EX-5.1 2 tm2530648d1_ex5-1.htm EXHIBIT 5.1

 

Exhibit 5.1

 

 

 

November 10, 2025

 

James River Group Holdings, Inc. 

1414 Raleigh Road, Suite 405 

Chapel Hill, North Carolina 27517

 

Post-Effective Amendment to Registration Statements on Form S-8 

of James River Group Holdings, Inc.

 

Ladies and Gentlemen:

 

We have acted as special New York counsel to James River Group Holdings, Inc., a Delaware corporation (the “Company”), in connection with the filing on the date hereof with the U.S. Securities and Exchange Commission (the “Commission”) under the Securities Act of 1933, as amended (the “Act”), of Post-Effective Amendment No. 1 (the “Amendment”) to the following Registration Statements on Form S-8: (i) Registration No. 333-200995, (ii)  Registration No. 333-217743, (iii) Registration No. 333-231200, (iv) Registration No. 333-268114, (v) Registration No. 333-283157, (vi) Registration No. 333-283159, (vii) Registration Statement No. 333-291251 and (viii) Registration Statement No. 333-291252 (collectively, the “Registration Statements”), relating to 7,632,650 of the Company’s common stock, par value $0.0002 per share (the “Shares”), which may be issued from time to time pursuant to the James River Group Holdings, Ltd. 2014 Non-Employee Director Incentive Plan, as amended, and the James River Group Holdings, Ltd. 2014 Long-Term Incentive Plan, as amended (collectively, the “Plans”).

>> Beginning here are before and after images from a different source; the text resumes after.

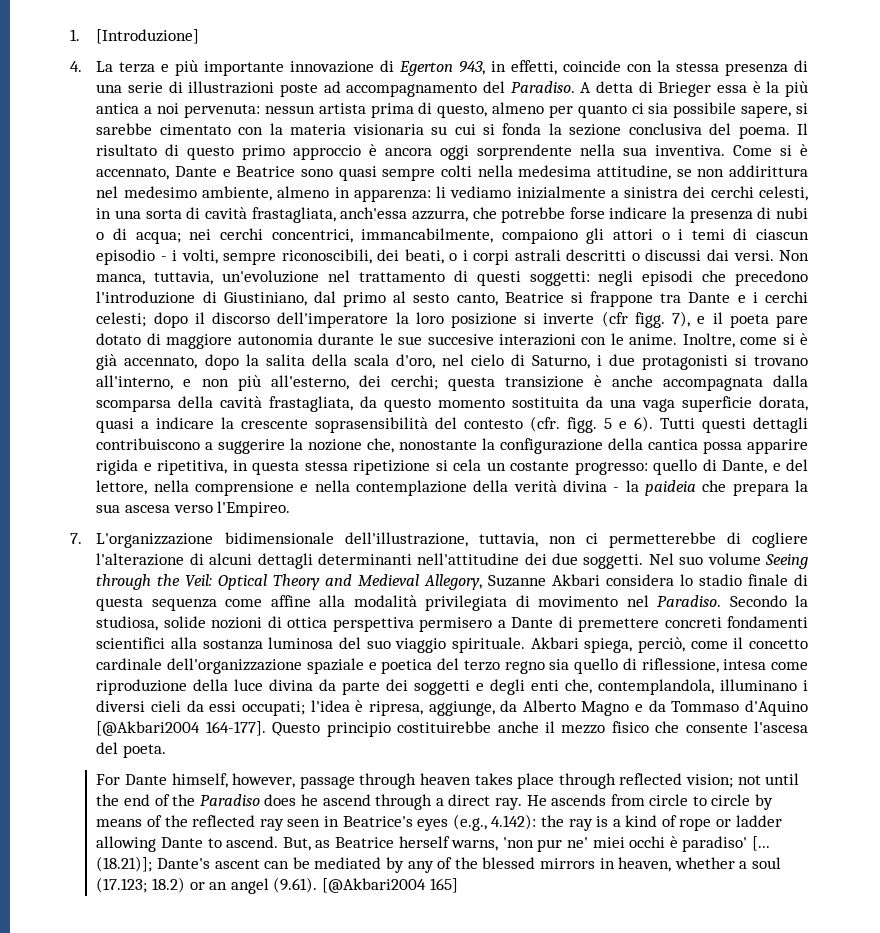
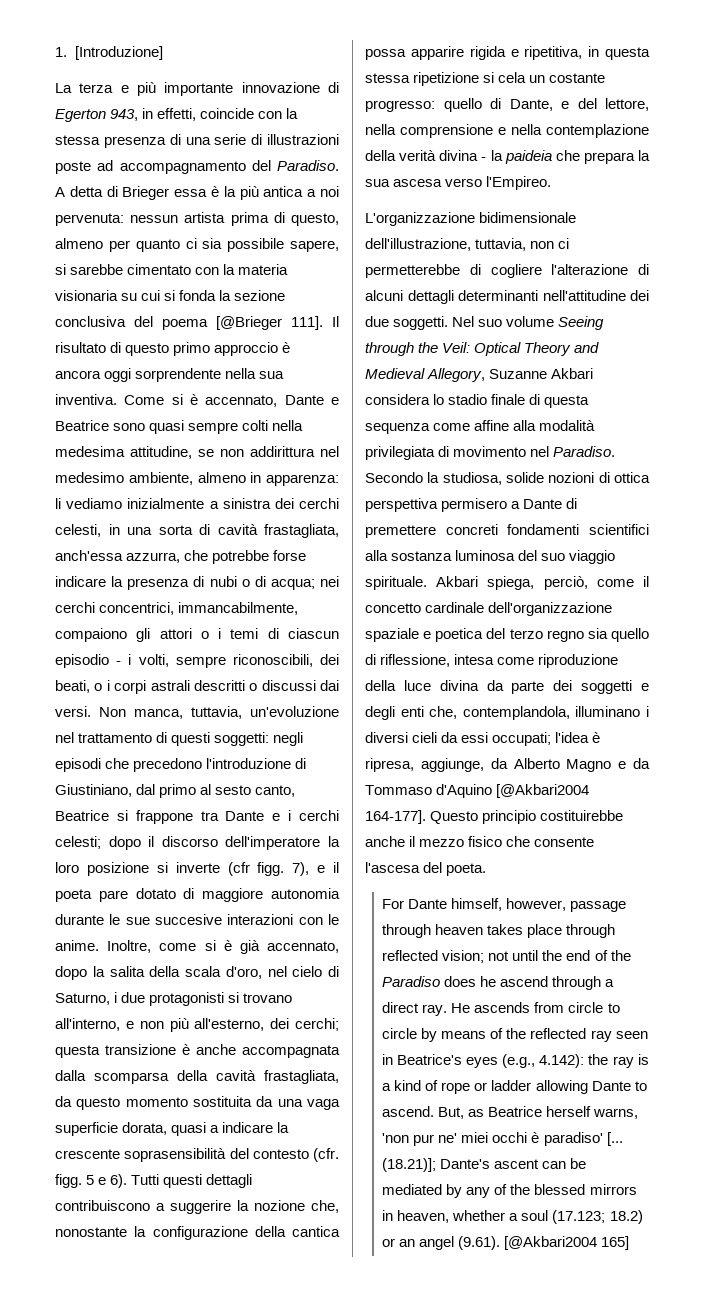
- 4. La terza e più importante innovazione di Egerton 943, in effetti, coincide con la stessa presenza di una serie di illustrazioni poste ad accompagnamento del Paradiso.
+ La terza e più importante innovazione di Egerton 943, in effetti, coincide con la stessa presenza di una serie di illustrazioni poste ad accompagnamento del Paradiso.
- A detta di Brieger essa è la più antica a noi pervenuta: nessun artista prima di questo, almeno per quanto ci sia possibile sapere, si sarebbe cimentato con la materia visionaria su cui si fonda la sezione conclusiva del poema.
+ A detta di Brieger essa è la più antica a noi pervenuta: nessun artista prima di questo, almeno per quanto ci sia possibile sapere, si sarebbe cimentato con la materia visionaria su cui si fonda la sezione conclusiva del poema [@Brieger 111].
- 7. L'organizzazione bidimensionale dell'illustrazione, tuttavia, non ci permetterebbe di cogliere l'alterazione di alcuni dettagli determinanti nell'attitudine dei due soggetti.
+ L'organizzazione bidimensionale dell'illustrazione, tuttavia, non ci permetterebbe di cogliere l'alterazione di alcuni dettagli determinanti nell'attitudine dei due soggetti.

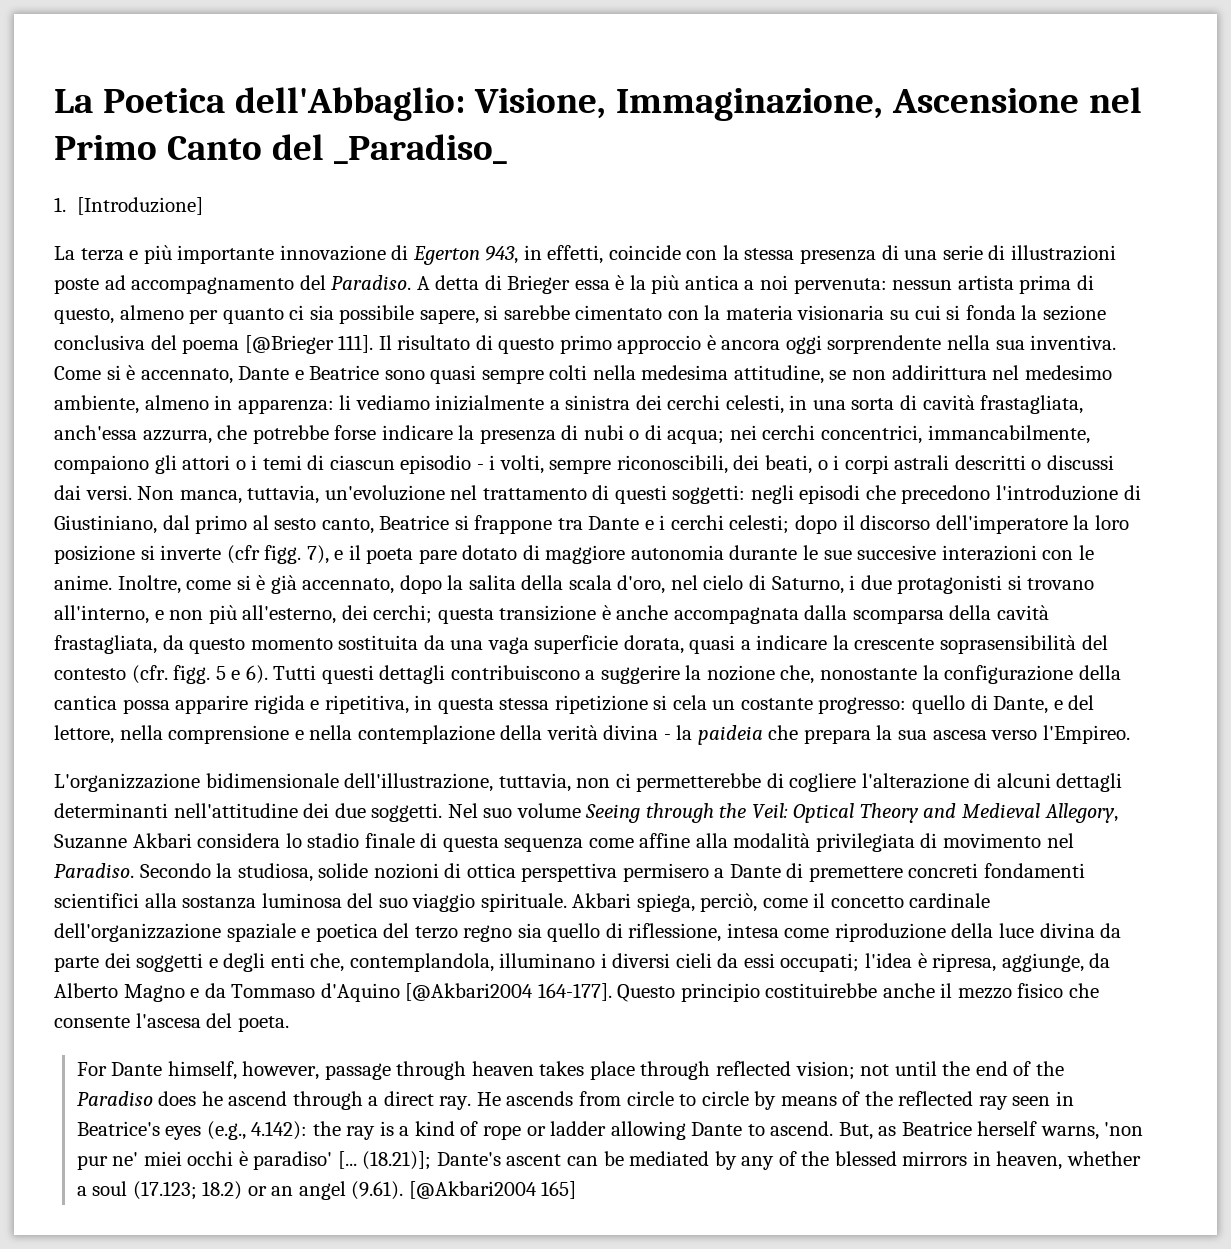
+ La Poetica dell'Abbaglio: Visione, Immaginazione, Ascensione nel Primo Canto del _Paradiso_

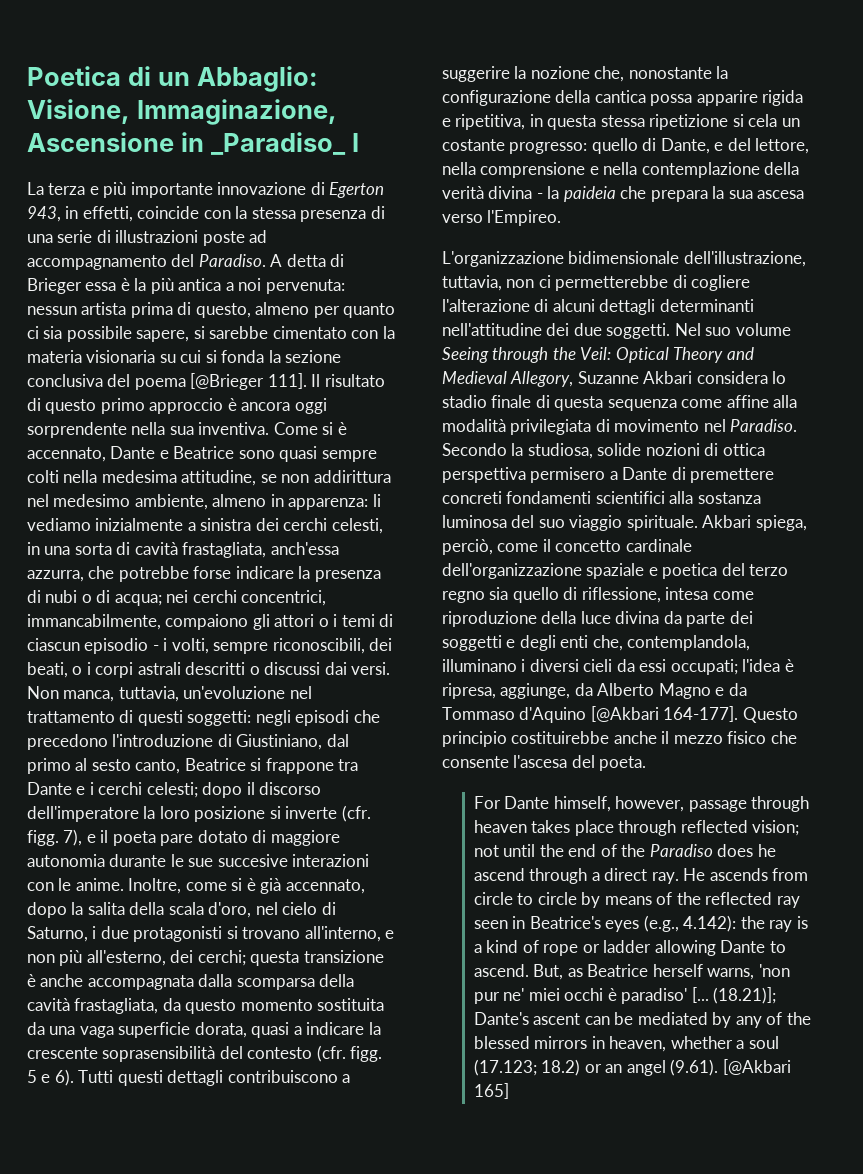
- La Poetica dell'Abbaglio: Visione, Immaginazione, Ascensione nel Primo Canto del _Paradiso_
- 1. [Introduzione]
+ Poetica di un Abbaglio: Visione, Immaginazione, Ascensione in _Paradiso_ I
- Non manca, tuttavia, un'evoluzione nel trattamento di questi soggetti: negli episodi che precedono l'introduzione di Giustiniano, dal primo al sesto canto, Beatrice si frappone tra Dante e i cerchi celesti; dopo il discorso dell'imperatore la loro posizione si inverte (cfr figg.
+ Non manca, tuttavia, un'evoluzione nel trattamento di questi soggetti: negli episodi che precedono l'introduzione di Giustiniano, dal primo al sesto canto, Beatrice si frappone tra Dante e i cerchi celesti; dopo il discorso dell'imperatore la loro posizione si inverte (cfr. figg.
- Akbari spiega, perciò, come il concetto cardinale dell'organizzazione spaziale e poetica del terzo regno sia quello di riflessione, intesa come riproduzione della luce divina da parte dei soggetti e degli enti che, contemplandola, illuminano i diversi cieli da essi occupati; l'idea è ripresa, aggiunge, da Alberto Magno e da Tommaso d'Aquino [@Akbari2004 164-177].
+ Akbari spiega, perciò, come il concetto cardinale dell'organizzazione spaziale e poetica del terzo regno sia quello di riflessione, intesa come riproduzione della luce divina da parte dei soggetti e degli enti che, contemplandola, illuminano i diversi cieli da essi occupati; l'idea è ripresa, aggiunge, da Alberto Magno e da Tommaso d'Aquino [@Akbari 164-177].
- (18.21)]; Dante's ascent can be mediated by any of the blessed mirrors in heaven, whether a soul (17.123; 18.2) or an angel (9.61). [@Akbari2004 165]
+ (18.21)]; Dante's ascent can be mediated by any of the blessed mirrors in heaven, whether a soul (17.123; 18.2) or an angel (9.61). [@Akbari 165]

The Registration Statements were initially filed with the Commission by James River Group Holdings, Ltd., formerly an exempted company incorporated in Bermuda that, effective as of November 7, 2025, discontinued its existence under Bermuda law and continued its existence pursuant to Section 388 of the General Corporation Law of the State of Delaware (the “DGCL”) as the Company (the “Domestication”).

 

Concurrently with the Domestication, the Company amended the Plans to expressly adopt them as its own and to reflect the completion of the Domestication. The Company is filing the Amendment to expressly adopt the Registration Statements, as amended, as its own for all purposes of the Act and the Securities Exchange Act of 1934 and to reflect the completion of the Domestication.

 

In arriving at the opinion expressed below, we have (a) examined and relied on the original, or copies certified or otherwise identified to our satisfaction, of such agreements, documents and records of the Company and its subsidiaries and such certificates of public officials, officers and representatives of the Company and its subsidiaries and other persons as we have deemed appropriate for the purposes of such opinion, (b) examined and relied as to factual matters upon, and have assumed the accuracy of, the statements made in the certificates of public officials, officers and representatives of the Company and its subsidiaries and other persons delivered to us and (c) made such investigations of law as we have deemed appropriate as a basis for such opinion.

 

 

 

 

In rendering the opinion expressed below, we have assumed, with your permission, without independent investigation or inquiry, (i) the authenticity and completeness of all documents that we examined, (ii) the genuineness of all signatures on all documents that we examined, (iii) the conformity to authentic originals and completeness of documents examined by us that are certified, conformed, reproduction, photostatic or other copies and (iv) the legal capacity of all natural persons executing documents.

 

Based upon and subject to the foregoing and the assumptions, qualifications and limitations hereinafter set forth, we are of the opinion that, when (i) the Amendment has become effective under the Act, (ii) the terms of the sale of the Shares have been duly established in conformity with the Company’s certificate of incorporation and the Plans so as not to violate any applicable law or result in a default under or breach of any agreement or instrument binding upon the Company, and so as to comply with any requirement or restriction imposed by any court or governmental body having jurisdiction over the Company, and (iii) the Shares have been duly issued and paid for in accordance with the Plans, the Shares will be validly issued, fully paid and non-assessable under the DGCL.

 

We hereby consent to the filing of this opinion letter as an exhibit to the Amendment. In giving such consent, we do not concede that we are within the category of persons whose consent is required under Section 7 of the Act or the rules and regulations of the Commission thereunder.

 

We are members of the bar of the State of New York. We express no opinion as to the laws of any jurisdiction other than the DGCL.